I’m so sorry you have to deal with her again!!
Post # 8
@Bailzoe: You’d be surprised at what people compare to the loss of a baby. There’s so many people who say insensitive things who are trying to be comforting. One new mom actually told me she knew how I felt even though she’d never lost a baby and went home to hers everyday. My husband and I are trying to figure out if we can afford to send it back because he lost his job less than two weeks before our wedding. It’s a hard decision when we kind of need the money.
@Violet Violet: I’ve stopped meeting my Mom’s boyfriends because there were just too many and it hurt to lose them sometimes. It’s also not like the third wife and I were close. She had a hard time dealing with the fact my Dad loves me just like number two did. I want to support my Dad, but I also want to punch him in hopes of him getting his head out of his behind.
Post # 9
@TheFutureMcBride: Oh Goodness! I know how this goes all too well. My father is currently divorcing from the most toxic woman I have ever met in my life! I think I would drop dead if he decided to start dating her again. I am very honest with my father myself and if I were in your situation I would remind him that they got a divorce for a reason and ask him why he thinks that things will magically fix themselves now?
Also, let him know how uncomfortable she makes you and how badly she has treated you in the past. My step mom treated me horridly for the entire duration of my father marriage and now he is finally seeing how jealous she was of his and my relationship and how destructive that was to their own relationship. I know you want to be supportive but it sounds like this woman is a leech and she isn’t good for your father or his family. Be very clear that even though you will be there for him you dislike this woman strongly and it may have an adverse affect on your relationship with your father if he goes back to full time dating this woman.

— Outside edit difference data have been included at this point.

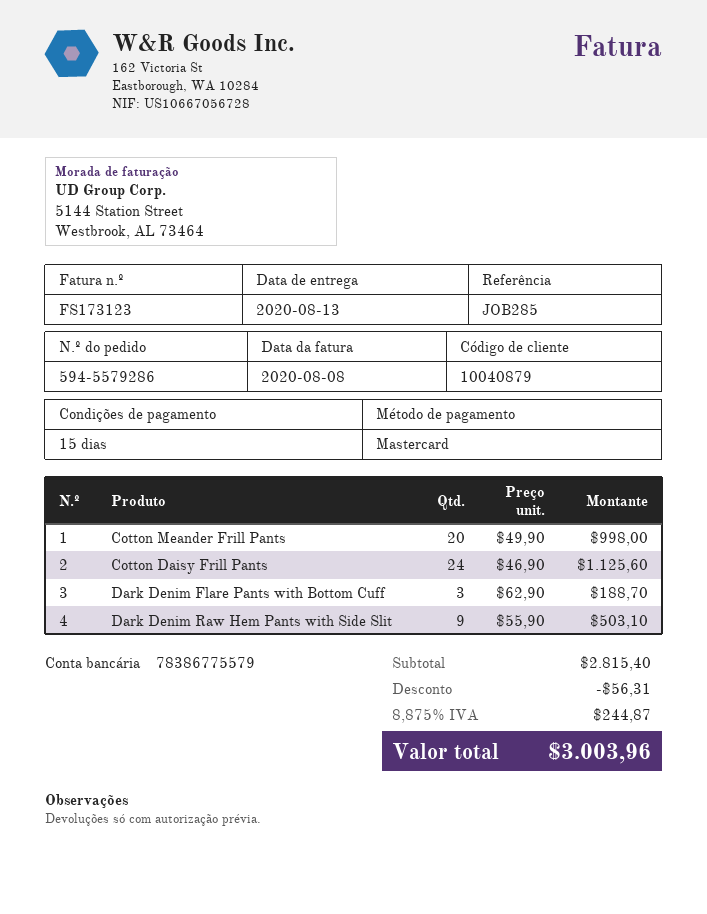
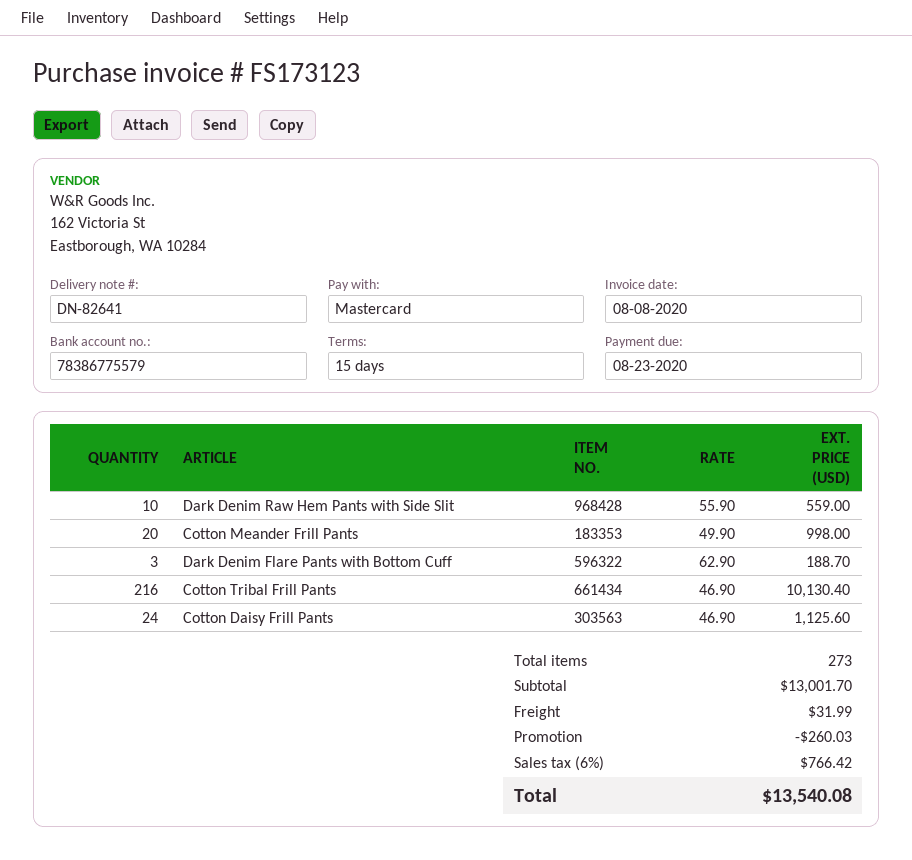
Dark Denim Raw Hem Pants with Side Slit: 9 x 55.90 = 503.10 -> 10 x 55.90 = 559.00
Cotton Tribal Frill Pants: none -> 216 x 46.90 = 10130.40
subtotal: 2815.40 -> 13001.70
discount: 56.31 -> 260.03
shipping: none -> 31.99
tax: 8.875% = 244.87 -> 6% = 766.42
total: 3003.96 -> 13540.08

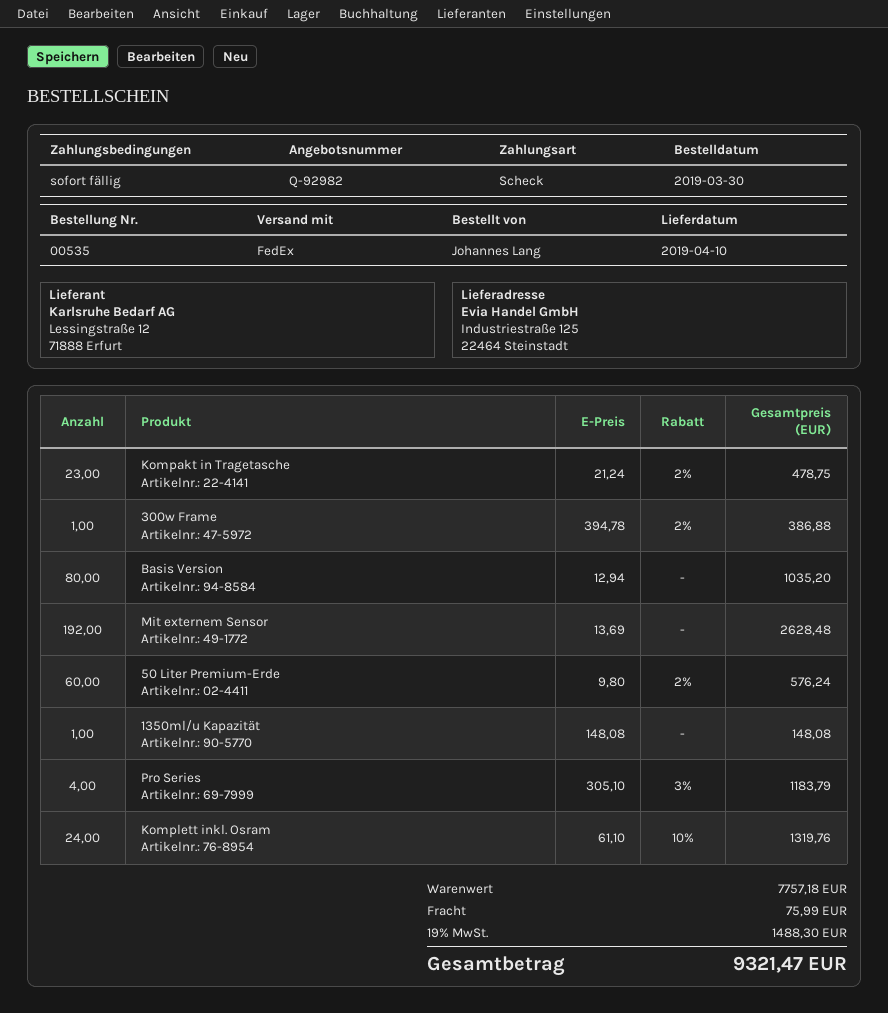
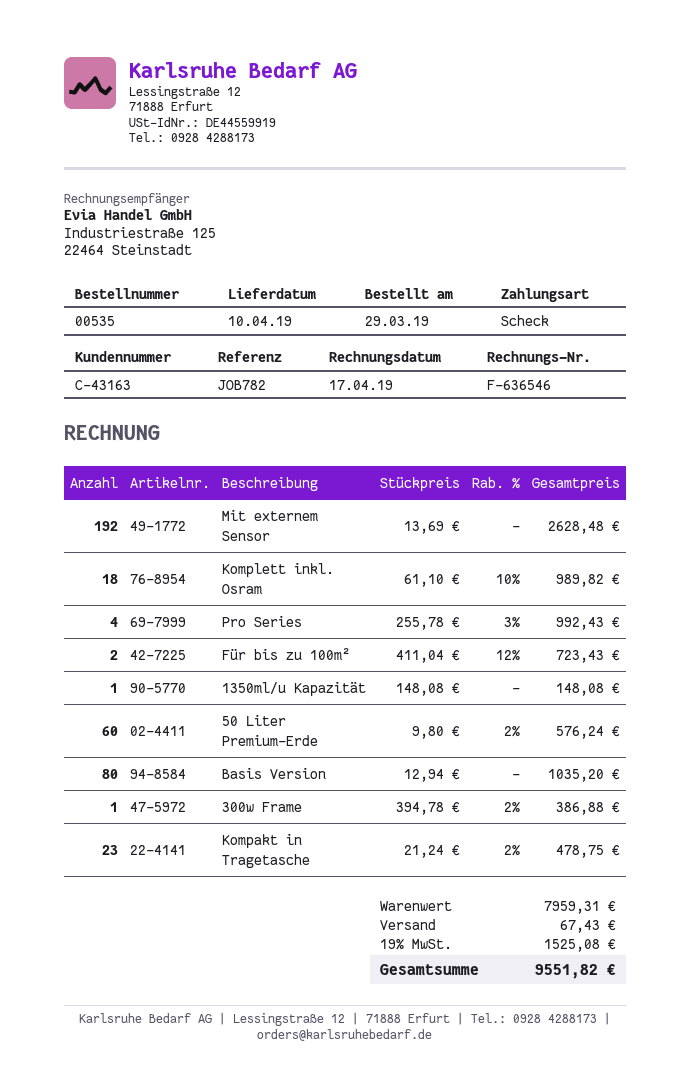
order date: 2019-03-30 -> 2019-03-29
Pro Series: 4 x 305.10 - 3% = 1183.79 -> 4 x 255.78 - 3% = 992.43
Komplett inkl. Osram: 24 x 61.10 - 10% = 1319.76 -> 18 x 61.10 - 10% = 989.82
Für bis zu 100m²: none -> 2 x 411.04 - 12% = 723.43
subtotal: 7757.18 -> 7959.31
shipping: 75.99 -> 67.43
tax: 19% = 1488.30 -> 19% = 1525.08
total: 9321.47 -> 9551.82

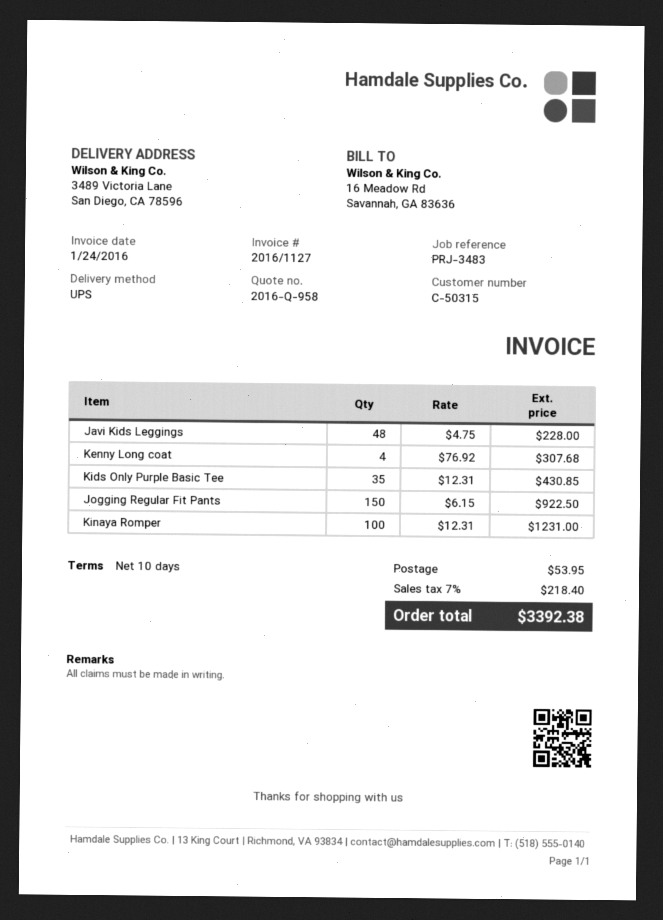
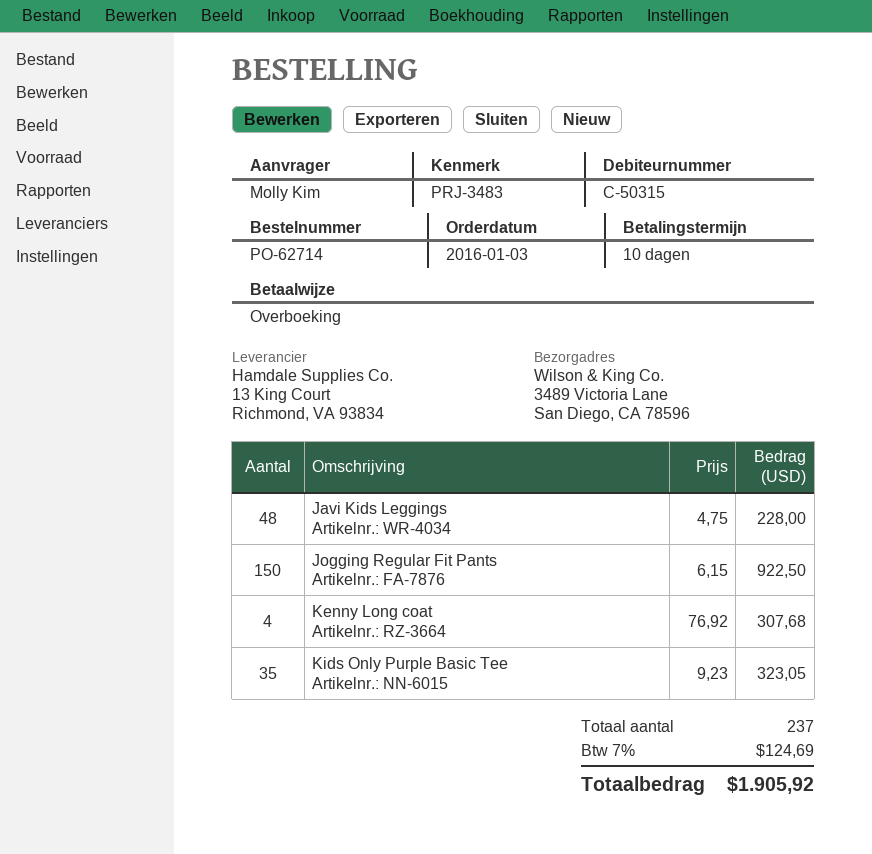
Kids Only Purple Basic Tee: 35 x 12.31 = 430.85 -> 35 x 9.23 = 323.05
Kinaya Romper: 100 x 12.31 = 1231.00 -> none
shipping: 53.95 -> none
tax: 7% = 218.40 -> 7% = 124.69
total: 3392.38 -> 1905.92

As for the money, I would test the waters with your current relationship with her and see how long your father and her new found relationship is going to last. You don’t want to cash the check to have them break up again and then have to fight with her and possibly give the money back but if she truly wants you to have the money and you need it you might want to consider cashing it. That would be a really awkward conversation to either tell her you don’t want her money or to have her come back later and ask why you never cashed that check. That is a situation to definately continue talking over with your FI and dad.
Post # 10
I just wanted you to know that I’ve read most of your posts and find you an inspiring and strong woman. I completely understand how you feel with wife #2 because not all of my dad’s gfs were nice to me and that is so hard. I am still so angry at what she said about the divorce vs. loss of baby. Have you told your dad everything she’s told you over the years? If so, you have every right not to be happy about it and you do not need to be a daughter when she was never all that excited to be a parent, especially since she wasn’t there for you in any of the situations when being a mom was most needed.
Post # 11
Just an update on this: my Dad and this woman are getting remarried in October. I’m not attending.
@glaca: He knows everything she’s done and said to me. He thinks I should leave the past behind us and move on. He even says this about her comment concerning Moose’s death vs. divorce.
Post # 12
I just wonder how all this turned out? Did your Dad end up marrying this woman?